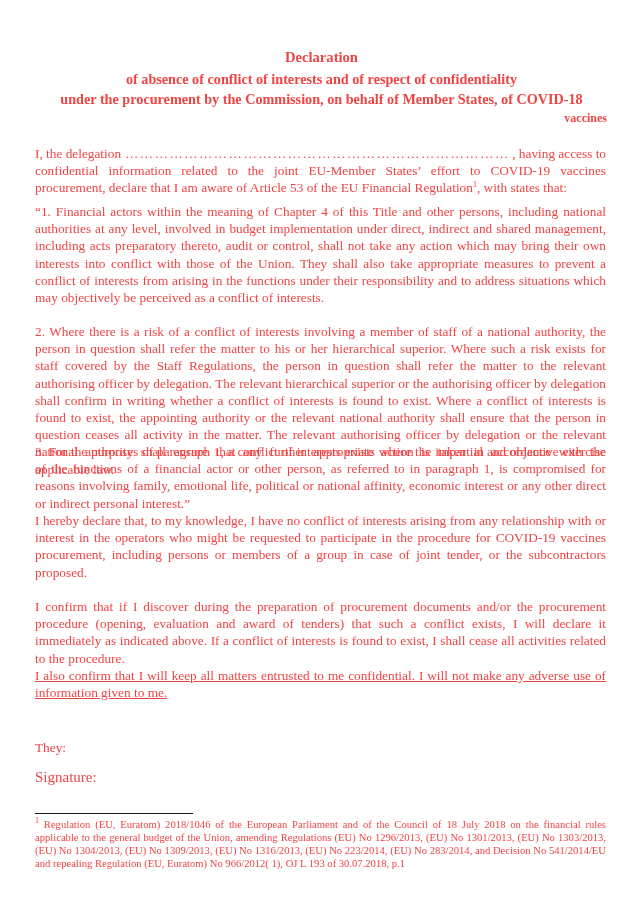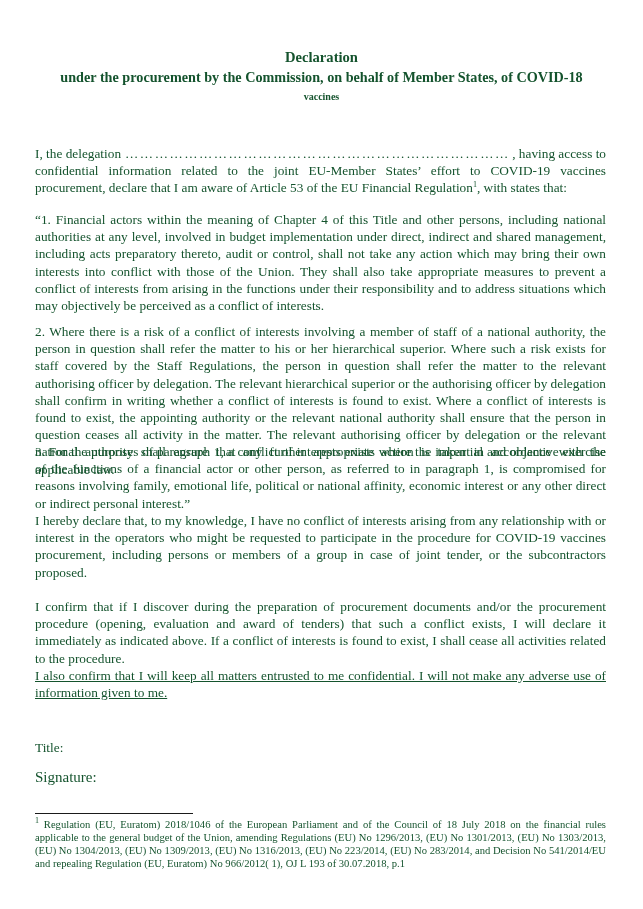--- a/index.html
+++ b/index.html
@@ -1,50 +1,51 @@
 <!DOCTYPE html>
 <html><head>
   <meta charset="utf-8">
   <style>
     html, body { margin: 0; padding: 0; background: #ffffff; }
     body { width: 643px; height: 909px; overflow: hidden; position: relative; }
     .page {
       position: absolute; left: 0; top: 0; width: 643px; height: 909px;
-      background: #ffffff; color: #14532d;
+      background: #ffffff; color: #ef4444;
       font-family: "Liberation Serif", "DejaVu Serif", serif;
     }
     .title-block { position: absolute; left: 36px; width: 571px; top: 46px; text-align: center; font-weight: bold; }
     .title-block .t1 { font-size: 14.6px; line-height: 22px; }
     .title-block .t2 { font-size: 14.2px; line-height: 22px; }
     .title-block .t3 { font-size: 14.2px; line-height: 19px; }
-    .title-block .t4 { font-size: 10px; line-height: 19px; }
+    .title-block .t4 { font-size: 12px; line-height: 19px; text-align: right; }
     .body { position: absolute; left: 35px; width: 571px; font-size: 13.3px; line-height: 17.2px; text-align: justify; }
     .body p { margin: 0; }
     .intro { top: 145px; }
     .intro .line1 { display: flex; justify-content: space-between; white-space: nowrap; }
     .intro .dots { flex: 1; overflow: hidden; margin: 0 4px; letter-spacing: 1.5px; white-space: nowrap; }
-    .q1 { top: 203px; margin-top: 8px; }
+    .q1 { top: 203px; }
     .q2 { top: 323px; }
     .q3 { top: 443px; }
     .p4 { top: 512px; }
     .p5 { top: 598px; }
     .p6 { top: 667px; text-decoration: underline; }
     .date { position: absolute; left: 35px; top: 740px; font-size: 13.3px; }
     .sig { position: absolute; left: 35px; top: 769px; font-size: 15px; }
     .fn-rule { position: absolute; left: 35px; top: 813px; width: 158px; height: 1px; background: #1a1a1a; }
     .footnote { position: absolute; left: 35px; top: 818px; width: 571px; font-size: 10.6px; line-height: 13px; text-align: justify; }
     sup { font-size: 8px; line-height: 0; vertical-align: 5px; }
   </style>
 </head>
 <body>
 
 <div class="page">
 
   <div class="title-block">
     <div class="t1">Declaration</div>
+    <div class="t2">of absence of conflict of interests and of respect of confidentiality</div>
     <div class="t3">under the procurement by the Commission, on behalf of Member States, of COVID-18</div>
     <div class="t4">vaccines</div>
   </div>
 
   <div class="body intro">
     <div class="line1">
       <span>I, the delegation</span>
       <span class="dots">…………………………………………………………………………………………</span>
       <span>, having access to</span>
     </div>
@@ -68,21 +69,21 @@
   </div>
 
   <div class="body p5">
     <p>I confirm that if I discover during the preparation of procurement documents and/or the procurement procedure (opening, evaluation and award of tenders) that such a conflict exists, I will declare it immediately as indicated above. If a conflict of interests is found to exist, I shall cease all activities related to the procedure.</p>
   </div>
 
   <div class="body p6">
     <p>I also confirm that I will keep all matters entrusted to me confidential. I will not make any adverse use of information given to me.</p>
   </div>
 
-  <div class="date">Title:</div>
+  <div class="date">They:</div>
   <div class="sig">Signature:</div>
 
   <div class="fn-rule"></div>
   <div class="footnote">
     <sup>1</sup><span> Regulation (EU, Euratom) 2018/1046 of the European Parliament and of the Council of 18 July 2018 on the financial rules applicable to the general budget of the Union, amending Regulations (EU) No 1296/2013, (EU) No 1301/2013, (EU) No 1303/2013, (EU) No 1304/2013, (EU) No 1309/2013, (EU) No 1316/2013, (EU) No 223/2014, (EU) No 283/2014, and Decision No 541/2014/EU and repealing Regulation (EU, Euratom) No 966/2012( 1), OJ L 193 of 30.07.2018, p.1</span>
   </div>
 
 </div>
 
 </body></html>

.....

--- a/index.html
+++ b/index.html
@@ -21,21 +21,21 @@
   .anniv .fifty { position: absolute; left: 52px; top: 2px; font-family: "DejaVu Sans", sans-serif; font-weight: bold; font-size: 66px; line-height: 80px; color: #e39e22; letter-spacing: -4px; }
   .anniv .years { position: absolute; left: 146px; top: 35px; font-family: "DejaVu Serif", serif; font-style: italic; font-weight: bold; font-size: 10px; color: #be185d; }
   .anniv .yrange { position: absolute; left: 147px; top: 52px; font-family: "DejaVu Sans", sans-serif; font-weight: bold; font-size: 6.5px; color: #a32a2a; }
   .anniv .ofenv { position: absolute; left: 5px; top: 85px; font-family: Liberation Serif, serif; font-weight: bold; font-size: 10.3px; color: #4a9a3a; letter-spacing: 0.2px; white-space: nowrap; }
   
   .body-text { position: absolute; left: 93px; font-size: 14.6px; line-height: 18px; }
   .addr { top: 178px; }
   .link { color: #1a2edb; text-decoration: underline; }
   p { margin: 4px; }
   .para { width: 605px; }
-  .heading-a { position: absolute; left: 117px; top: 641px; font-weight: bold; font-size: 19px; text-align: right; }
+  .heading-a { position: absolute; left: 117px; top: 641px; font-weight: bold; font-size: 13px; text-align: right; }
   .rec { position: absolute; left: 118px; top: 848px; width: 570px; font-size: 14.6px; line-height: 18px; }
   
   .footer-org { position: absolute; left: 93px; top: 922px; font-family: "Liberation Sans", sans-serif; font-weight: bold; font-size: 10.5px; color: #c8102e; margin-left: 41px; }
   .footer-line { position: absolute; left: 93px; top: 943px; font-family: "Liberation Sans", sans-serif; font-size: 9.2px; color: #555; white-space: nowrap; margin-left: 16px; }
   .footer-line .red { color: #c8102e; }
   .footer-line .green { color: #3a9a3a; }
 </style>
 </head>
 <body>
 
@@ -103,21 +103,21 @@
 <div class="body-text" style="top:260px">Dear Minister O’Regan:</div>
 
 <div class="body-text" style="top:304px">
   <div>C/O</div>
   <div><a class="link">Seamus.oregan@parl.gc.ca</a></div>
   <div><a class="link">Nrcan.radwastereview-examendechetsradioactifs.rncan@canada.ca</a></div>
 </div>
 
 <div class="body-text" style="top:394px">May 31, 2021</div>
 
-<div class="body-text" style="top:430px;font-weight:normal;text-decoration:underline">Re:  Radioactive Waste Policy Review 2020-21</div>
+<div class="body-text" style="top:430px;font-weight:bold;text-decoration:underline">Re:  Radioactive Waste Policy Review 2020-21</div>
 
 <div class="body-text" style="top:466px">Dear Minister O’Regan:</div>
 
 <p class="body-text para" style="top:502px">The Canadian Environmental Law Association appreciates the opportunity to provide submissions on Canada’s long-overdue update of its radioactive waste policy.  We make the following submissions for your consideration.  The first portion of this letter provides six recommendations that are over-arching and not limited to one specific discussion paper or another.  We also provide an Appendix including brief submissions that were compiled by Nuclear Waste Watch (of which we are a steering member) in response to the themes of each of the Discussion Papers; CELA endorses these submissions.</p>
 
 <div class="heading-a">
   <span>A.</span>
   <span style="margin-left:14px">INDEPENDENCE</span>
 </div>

.....

Where the listing above reaches the line that contains "<p>I confirm that", start retyping, and finish with the line that contains "</body></html>"; reproduce those lines exactly and no others.

• [OUTPUT FOR THIS EXERCISE]:
     <p>I confirm that if I discover during the preparation of procurement documents and/or the procurement procedure (opening, evaluation and award of tenders) that such a conflict exists, I will declare it immediately as indicated above. If a conflict of interests is found to exist, I shall cease all activities related to the procedure.</p>
   </div>
 
   <div class="body p6">
     <p>I also confirm that I will keep all matters entrusted to me confidential. I will not make any adverse use of information given to me.</p>
   </div>
 
-  <div class="date">Title:</div>
+  <div class="date">They:</div>
   <div class="sig">Signature:</div>
 
   <div class="fn-rule"></div>
   <div class="footnote">
     <sup>1</sup><span> Regulation (EU, Euratom) 2018/1046 of the European Parliament and of the Council of 18 July 2018 on the financial rules applicable to the general budget of the Union, amending Regulations (EU) No 1296/2013, (EU) No 1301/2013, (EU) No 1303/2013, (EU) No 1304/2013, (EU) No 1309/2013, (EU) No 1316/2013, (EU) No 223/2014, (EU) No 283/2014, and Decision No 541/2014/EU and repealing Regulation (EU, Euratom) No 966/2012( 1), OJ L 193 of 30.07.2018, p.1</span>
   </div>
 
 </div>
 
 </body></html>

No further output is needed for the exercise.